Toni Morrison’s Paradise

In Toni Morrison’s novel Paradise, a diverse group of women, Mavis, Gigi, Seneca, and Pallas, find their way to a former religious school once under the leadership of Mary Magna. As the novel begins, Mary Magna is still alive, although fading under the burnout of extreme old age, the flame of her life fanned by her devoted friend Connie. Connie was a “stray” child found by Mary Magna in Brazil and brought to this country to serve with her in her religion school. The women who wend their way to the convent are running away from the past, a world in which they were ensnared in patterns of abuse and neglect. They do not share anything in common other than that they are runaways. We know from the first sentence of the novel that one is white; later on, we are told that Connie is Brazilian. The convent is made up of women who literally straggle in, and after Mary Magna’s death, Connie retreats into her basement, only rarely engaging the women who have set up their home under her roof. The convent is outside a town called Ruby formed by a devoted group of black men, devoted to their God and to each other as “8-rocks,” whose almost blue-black color is read by them as a symbol of their racial purity. An illegitimate affair between Connie and one of the founders of Ruby is not the only contact that the convent has with the town. Women from Ruby find solace and female treatment there. And indeed Connie first comes to terms with the extent of her spiritual power in raising from the dead one of the young men who had driven out along the road beside the convent.

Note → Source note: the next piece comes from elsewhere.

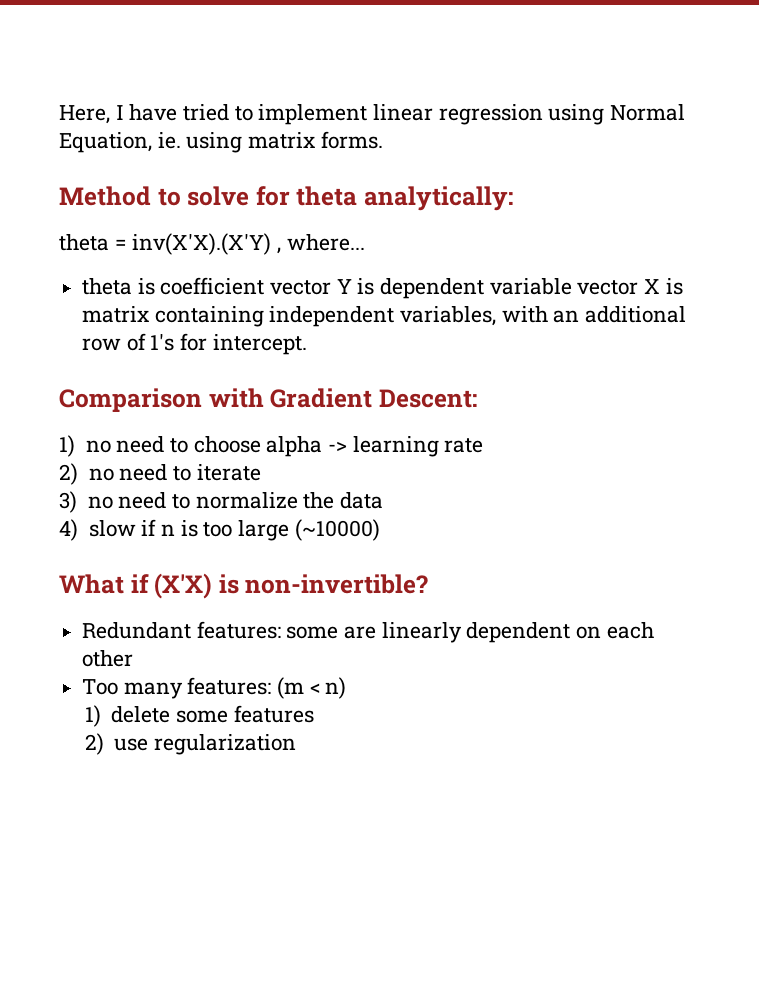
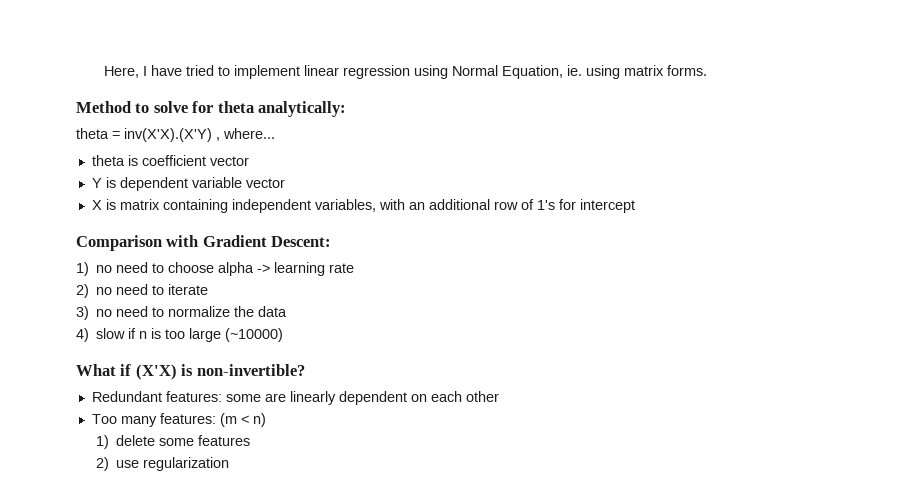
(332, 287) none -> (249, 161) //
(639, 287) none -> (285, 183) //
[212,334,307,355] intercept. -> [579,199,635,213] intercept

Ultimately, as we will see, Morrison is contrasting two very different views of identity. The men of Ruby can clearly not conceive of these women as other than a threat to their identity, their God, and their town. For them to maintain their identity, the women must be driven out, if not simply killed. But under the spiritual rituals led by Connie, who renames herself Consolata Sosa, the women find a way to a different identification with each other, an identification other to strays and runaways, now transformed by what it demanded, or more accurately did not demand, of them. The women gaze at Consolata as she calls them into the ritual space that will “reform” them as belonging to a new covenant in the convent. The women are drawn in, even as they question Connie:

In her tales, Consolata Sosa remembers the world of African religion, and more specifically of the Candomble houses out of which she came and allows herself to return to by claiming her own spiritual power and the traditions in which it is rooted.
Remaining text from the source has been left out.